Ye Gods, Grad School is hard

This has to be a short entry because it's already 11 and I have a 630 date at the gym in the AM.

I have officially survived my first week of grad school. I am exhausted. It was a 730 AM departure for school every day, arriving home after 11 every night with a big stack of reading still to do. I learned that Cranfield takes this "more work than you can possibly handle" thing seriously...as I believe I've mentioned, they assign us teams of six and then you work together to get all the reading and work done. They fully expect that you will not do everything yourself, and that you'll be learning to rely upon others to keep you updated with summaries. It is really hard to trust people you don't know to do work for you on something this major, and it is going to get worse...they anticipate that you will actually work on about half of what you get assessed on during the course of the programme. In fact, not only do we share all work amongst the people on our individual teams, we also have a major breakdown for course prep that spans all ten teams, so heavy is the workload of the programme.

How this works: for example, last Thursday we had six classes, each with about 30 - 80 pages of reading, plus problems or case studies to work out, etc., and we got out of class at 630 pm. Each team took one class and divided the work. We got Marketing. One person read the text book and typed up a summary of terms and concepts. Three of us deciphered the key points from the case study and broke it into talking points for discussion.

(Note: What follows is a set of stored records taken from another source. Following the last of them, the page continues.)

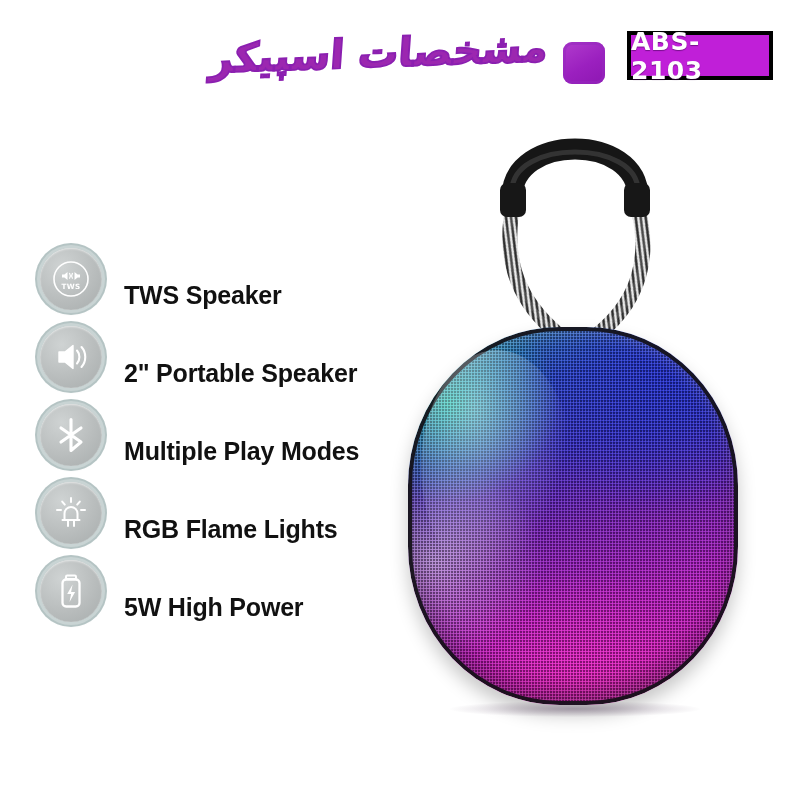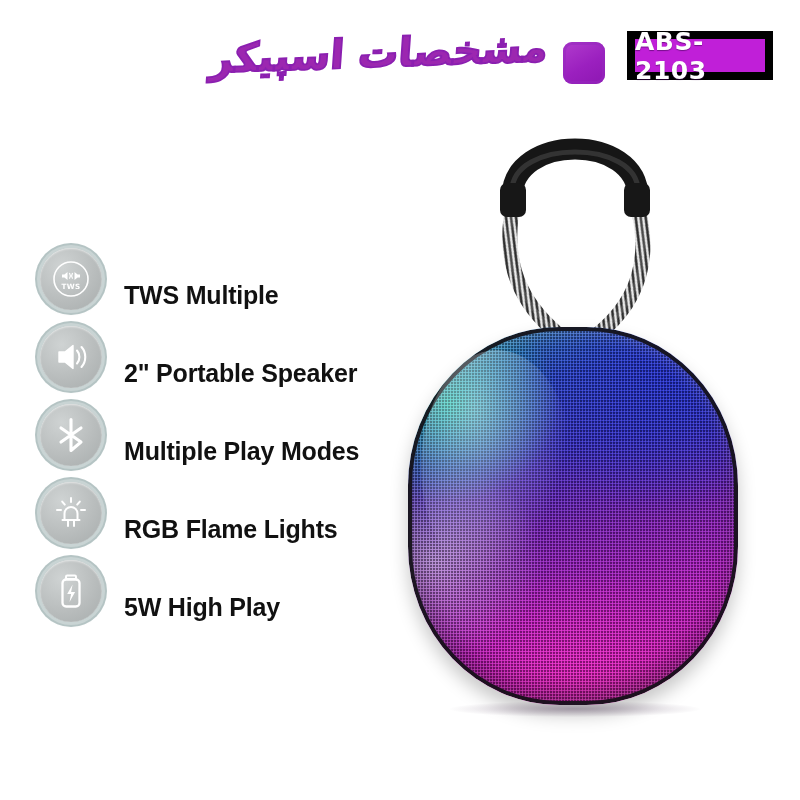--- a/index.html
+++ b/index.html
@@ -32,21 +32,21 @@
     position:absolute;left:563px;top:42px;
     width:42px;height:42px;border-radius:9px;
     background:linear-gradient(150deg,#b13ccd 0%,#9b20bf 55%,#8d17b2 100%);
     box-shadow:inset 0 0 0 3px rgba(150,40,190,.55);
   }
 
   .sku-badge{
     position:absolute;left:627px;top:31px;
     width:146px;height:49px;
     background:#c01fd8;
-    border:8px solid #000000;
+    border:4px solid #000000;
     box-sizing:border-box;
     display:flex;align-items:center;justify-content:center;
   }
   .sku-badge span{
     color:#ffffff;font-size:25px;font-weight:700;
     letter-spacing:.5px;
     font-family:"DejaVu Sans",sans-serif;
     text-shadow:0 1px 1px rgba(60,0,80,.55);
   }
 
@@ -152,21 +152,21 @@
             <path d="M13 17.5h2.4l3.1-2.6v8.2l-3.1-2.6H13z"></path>
             <path d="M31 17.5h-2.4l-3.1-2.6v8.2l3.1-2.6H31z"></path>
           </g>
           <g stroke="#ffffff" stroke-width="1.2" fill="none" stroke-linecap="round">
             <path d="M20.6 16.4c.9 1.5.9 3.3 0 4.8"></path>
             <path d="M23.4 16.4c-.9 1.5-.9 3.3 0 4.8"></path>
           </g>
           <text x="22" y="31.5" text-anchor="middle" font-family="DejaVu Sans, sans-serif" font-size="7.2" font-weight="700" fill="#ffffff" letter-spacing="0.4">TWS</text>
         </svg>
       </div>
-      <div class="f-label">TWS Multiple</div>
+      <div class="f-label">TWS Speaker</div>
     </div>
 
     <div class="feature-row">
       <div class="f-icon">
         <svg width="40" height="40" viewBox="0 0 40 40" aria-hidden="true">
           <path d="M8 15h6l8-6.5v23L14 25H8z" fill="#ffffff" stroke="#ffffff" stroke-width="1.4" stroke-linejoin="round"></path>
           <g fill="none" stroke="#ffffff" stroke-width="2.1" stroke-linecap="round">
             <path d="M26 13.5c3.2 3.6 3.2 9.4 0 13"></path>
             <path d="M30.5 10c5 5.5 5 14.5 0 20"></path>
           </g>
@@ -206,21 +206,21 @@
     </div>
 
     <div class="feature-row">
       <div class="f-icon">
         <svg width="40" height="40" viewBox="0 0 40 40" aria-hidden="true">
           <rect x="15" y="4.5" width="10" height="3.6" rx="1.2" fill="none" stroke="#ffffff" stroke-width="2"></rect>
           <rect x="11.5" y="8.5" width="17" height="27" rx="3.6" fill="none" stroke="#ffffff" stroke-width="2.3"></rect>
           <path d="M21.6 13.5l-5.4 9.6h3.9l-1.6 8 5.6-10h-4z" fill="#ffffff"></path>
         </svg>
       </div>
-      <div class="f-label">5W High Play</div>
+      <div class="f-label">5W High Power</div>
     </div>
   </div>
 
   <div class="product">
 
     <svg class="lanyard" viewBox="0 0 400 250">
       <defs>
         <linearGradient id="ropeTex" x1="0" y1="0" x2="1" y2="1">
           <stop offset="0%" stop-color="#3a3a3a"></stop>
           <stop offset="22%" stop-color="#e2e2e2"></stop>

We emailed these documents to the other 56 students in the programme, and they emailed us summaries of the other 5 subjects, which the remaining two members reviewed to be sure they understood, and then they explained it to the rest of us the next morning before we went to class. That was our prepwork.

I guess this is good prep for being senior management. They keep reminding us that they are training us to be MDs and to run huge divisions of major corporations...and these people are managers, not doers. They know how to get others to do their best, but they don't necessarily do all the data collection and writing themselves. So I guess we're learning the power of delegating, too.

The classes themselves are really interesting. I am enjoying the challenge, and I can't believe it but I'm enjoying studying, too. (Who would ever have imagined I had it in me?) This term I've got to learn statistics, microeconomics, managerial accounting (deciphering, not double-entry stuff), strategic marketing, and operations management, as well as study organizational behaviour. OB is actually not just about managing people, but it is a bunch of high-falutin' psychometry, as well. This week alone we've been discussing learning styles (I'm an activist, which means I learn by doing,) and we've taken Miers Briggs tests and analysed our results against those in our learning team for potential benefits/problems. (I'm an ENFP to the extreme, which means I babble, I prefer dealing with the big picture, I care about people, I change my mind a lot and can't stick with a plan to save my life, and I make my decisions on instinct, usually spontaneously. No surprises there.) I'm working with a bunch of ESTJs. Potentially problematic, since we approach all data and problem-solving differently...but we all need to talk about it ad nauseum to understand it.

My laptop battery is going, so I really should cut this off. (I'm in bed typing, and I left my plug-wire in the dining room/office downstairs.) I'll be back tomorrow with more.